I went to see Nick both in hospital and at home while he was ill. The last time I went to see him was on the 7th of June, the afternoon of England’s group game against Argentina. He was so unwell that I felt I was trespassing on his time, forcing him to be social when probably all he wanted to do was sleep. We discussed the upcoming match and he told me how he was looking forward to watching it, but our conversation was stilted and felt forced.
What did we have to talk about: these two seventeen-year-olds who were now on such radically different paths? I tried some reminiscences, but they all seemed to fall flat. What do you talk about with a teenager who is about to die? How pissed off you are that you are going to lose your best friend? How cheated you feel for them that they will never get to live out their dreams? How you will try to honour them in the way you conduct yourself throughout life as your timeline continues while theirs is cut abruptly short? I couldn’t get the words out.
I found the whole experience so upsetting that I am ashamed to say I didn’t see him again before he died. I told myself it was because he wouldn’t have been able to muster the energy to see me and that I didn’t want to intrude on his final moments with his family. And maybe this was true in part, but we had been closer than brothers. He was my family. Secretly, my excuse was just a lie I told to comfort myself because I was too afraid to look my best friend in the eyes as he lay dying.

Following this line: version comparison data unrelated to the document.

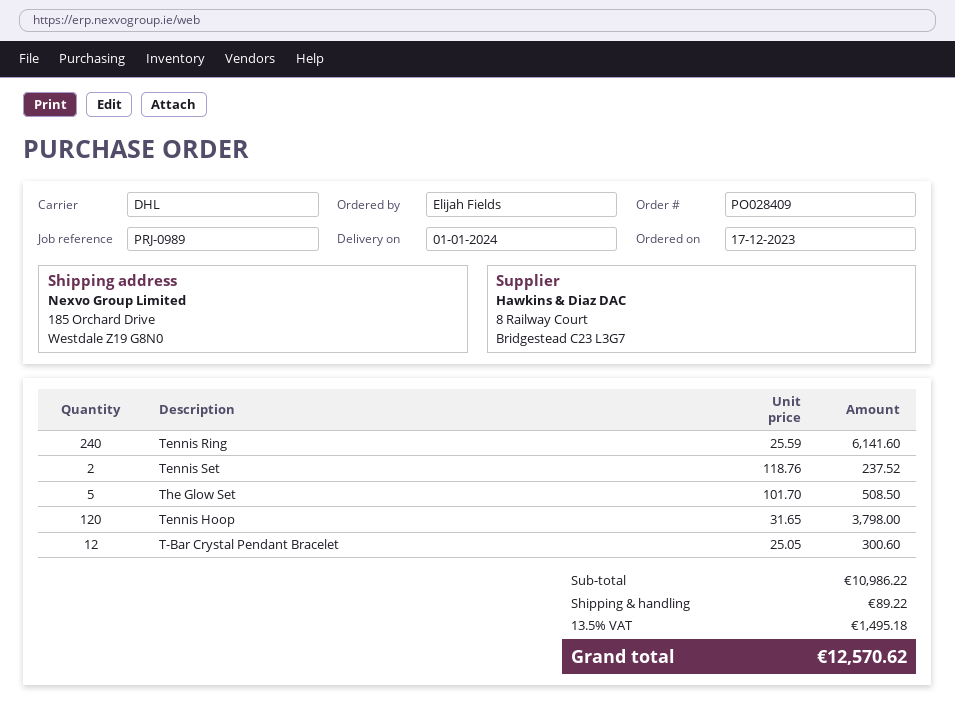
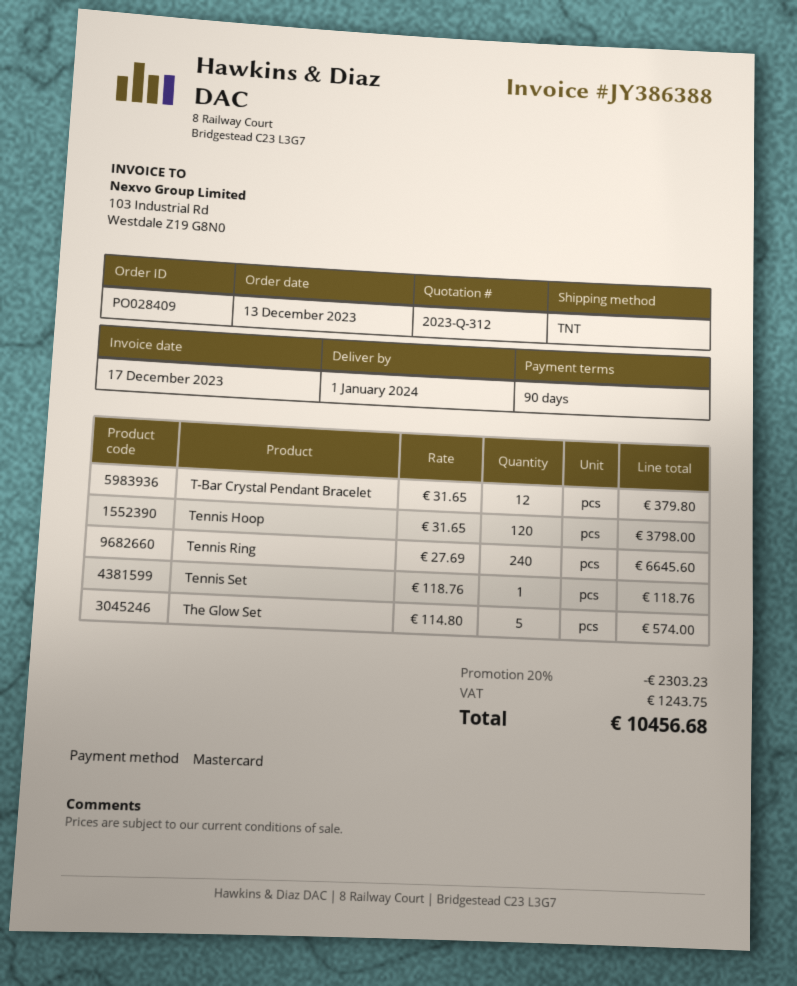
order date: 2023-12-17 -> 2023-12-13
shipping method: DHL -> TNT
Tennis Ring: 240 x 25.59 = 6141.60 -> 240 x 27.69 = 6645.60
Tennis Set: 2 x 118.76 = 237.52 -> 1 x 118.76 = 118.76
The Glow Set: 5 x 101.70 = 508.50 -> 5 x 114.80 = 574.00
T-Bar Crystal Pendant Bracelet: 12 x 25.05 = 300.60 -> 12 x 31.65 = 379.80
discount: none -> 20% = 2303.23
shipping: 89.22 -> none
tax: 1495.18 -> 1243.75
total: 12570.62 -> 10456.68

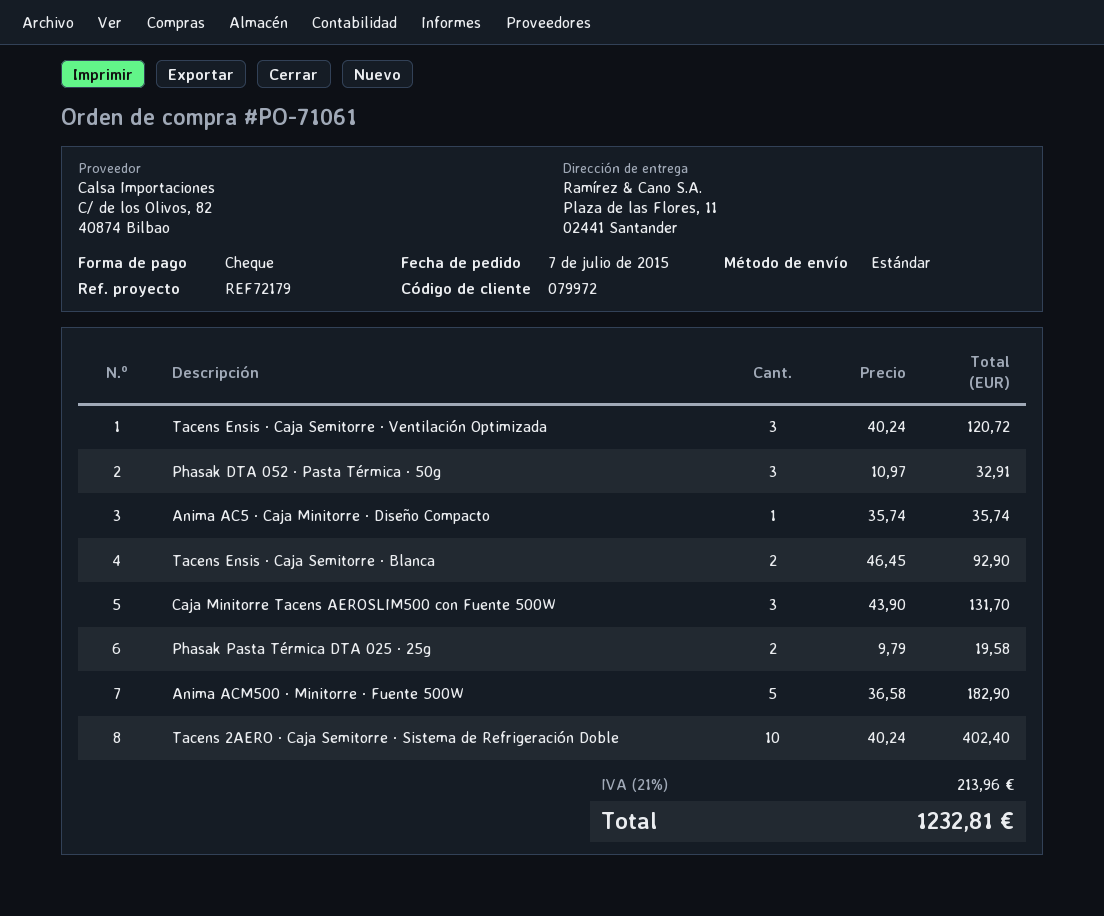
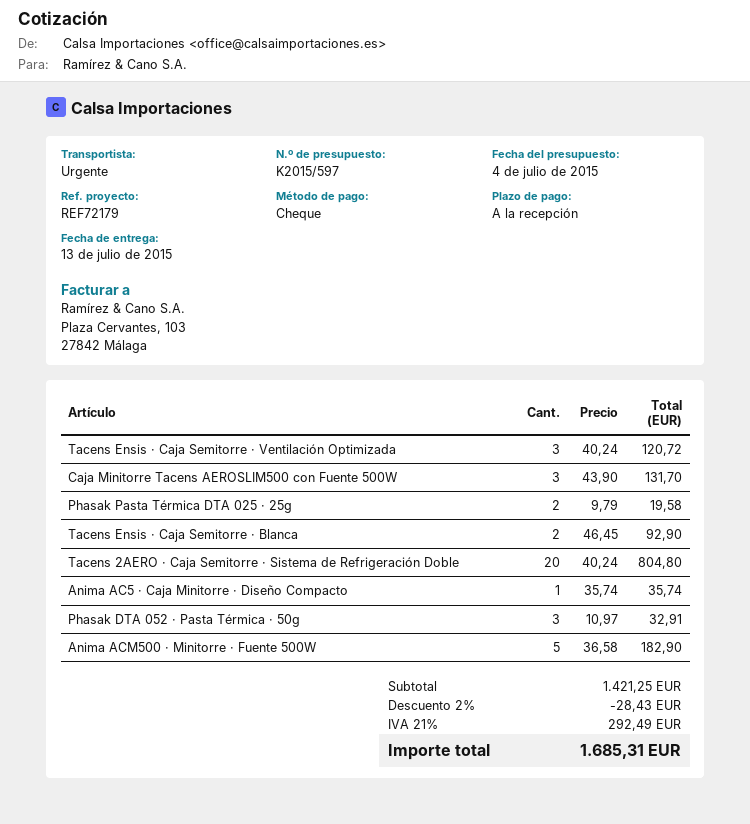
shipping method: standard -> express
Tacens 2AERO · Caja Semitorre · Sistema de Refrigeración Doble: 10 x 40.24 = 402.40 -> 20 x 40.24 = 804.80
discount: none -> 2% = 28.43
tax: 21% = 213.96 -> 21% = 292.49
total: 1232.81 -> 1685.31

Richard, Nick’s dad, told me later that Nick barely managed to watch any of the Argentina match. Nick did manage to catch Beckham’s penalty, Richard told me, and held his fist aloft when the final whistle blew, celebrating an act of revenge which went some way to undo the hurt of that first indoctrinating match in 1998. The victory was ultimately crucial in securing England’s qualification from the group stages, so that we could face Denmark in the round of 16.
He didn’t get to see that game. On the 12th of June, Nick died in hospital, surrounded by his family. I watched England beat Denmark and then lose to Brazil in the quarter-finals. It didn’t really matter. There wasn’t much that really seemed to matter that summer after Nick had died.

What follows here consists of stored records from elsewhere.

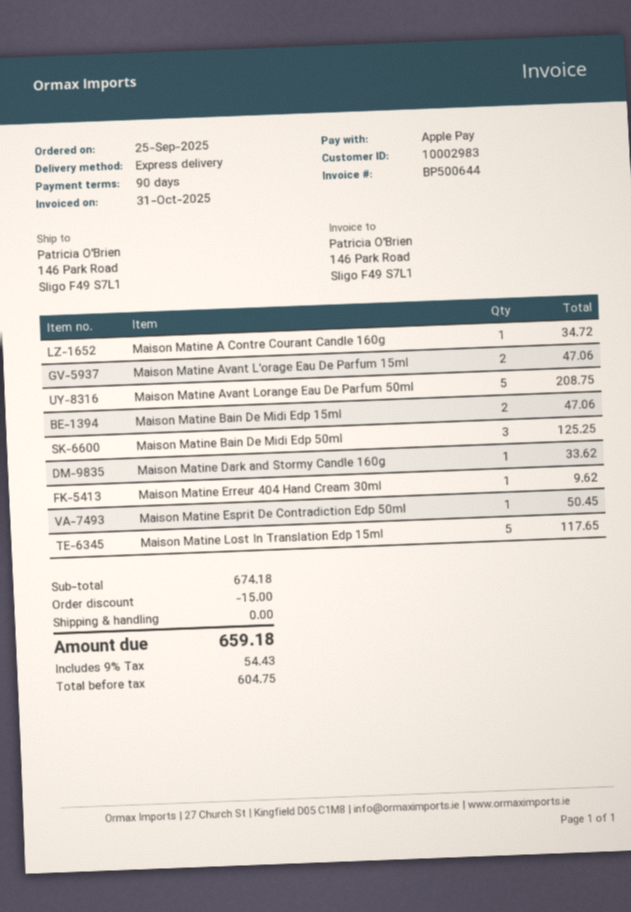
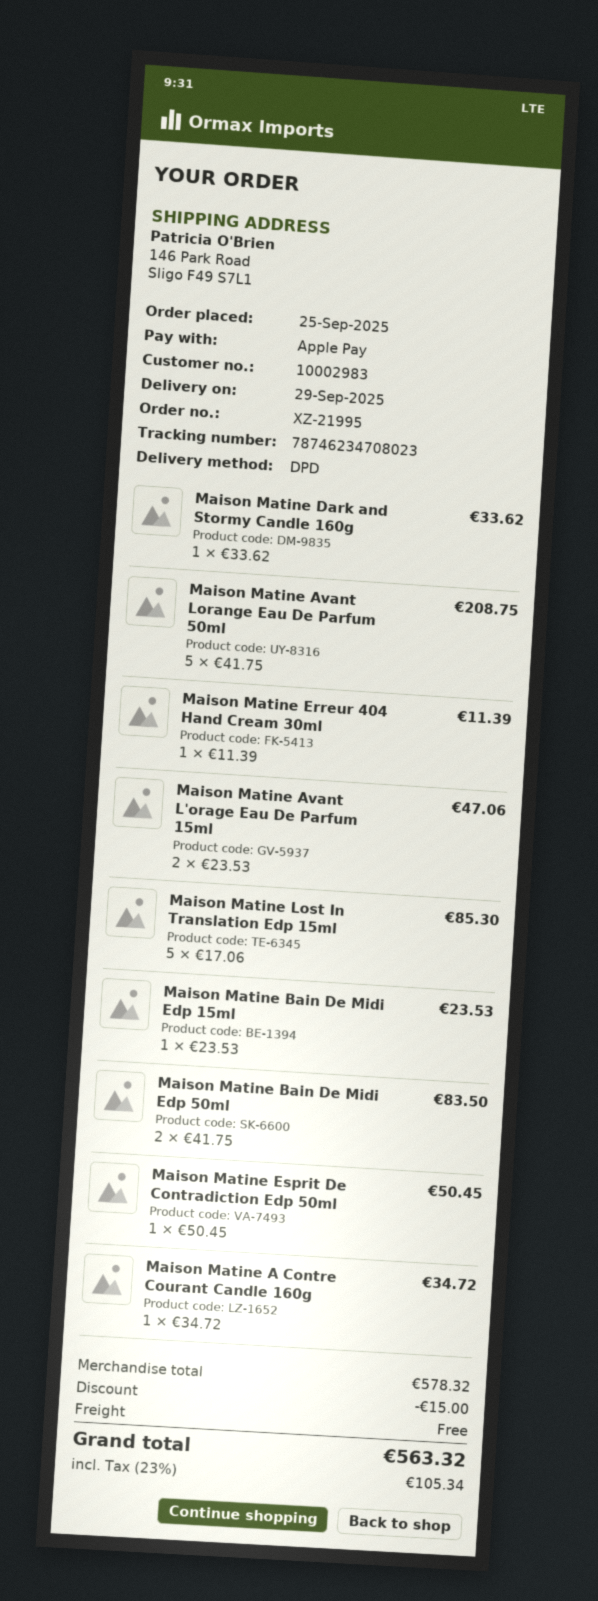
shipping method: express -> DPD
Maison Matine Bain De Midi Edp 15ml: 2 for 47.06 -> 1 for 23.53
Maison Matine Bain De Midi Edp 50ml: 3 for 125.25 -> 2 for 83.50
Maison Matine Erreur 404 Hand Cream 30ml: 1 for 9.62 -> 1 for 11.39
Maison Matine Lost In Translation Edp 15ml: 5 for 117.65 -> 5 for 85.30
subtotal: 674.18 -> 578.32
tax: 9% = 54.43 -> 23% = 105.34
total: 659.18 -> 563.32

Now, whenever the World Cup kicks off, I think of Nick lying on his sickbed, punching the air, and am reminded of that internal battle I faced as a 17-year-old. The battle that, to my eternal shame, I won and lost.


Beautifully put.
Cory's adaptation of the Callimachus elegy welled up from the depths of my memory:
“They told me, Heraclitus, they told me you were dead,
They brought me bitter news to hear and bitter tears to shed.
I wept as I remembered how often you and I
Had tired the sun with talking and sent him down the sky.
And now that thou art lying, my dear old Carian guest,
A handful of grey ashes, long, long ago at rest,
Still are thy pleasant voices, thy nightingales, awake:
For Death, he taketh all away, but them he cannot take.”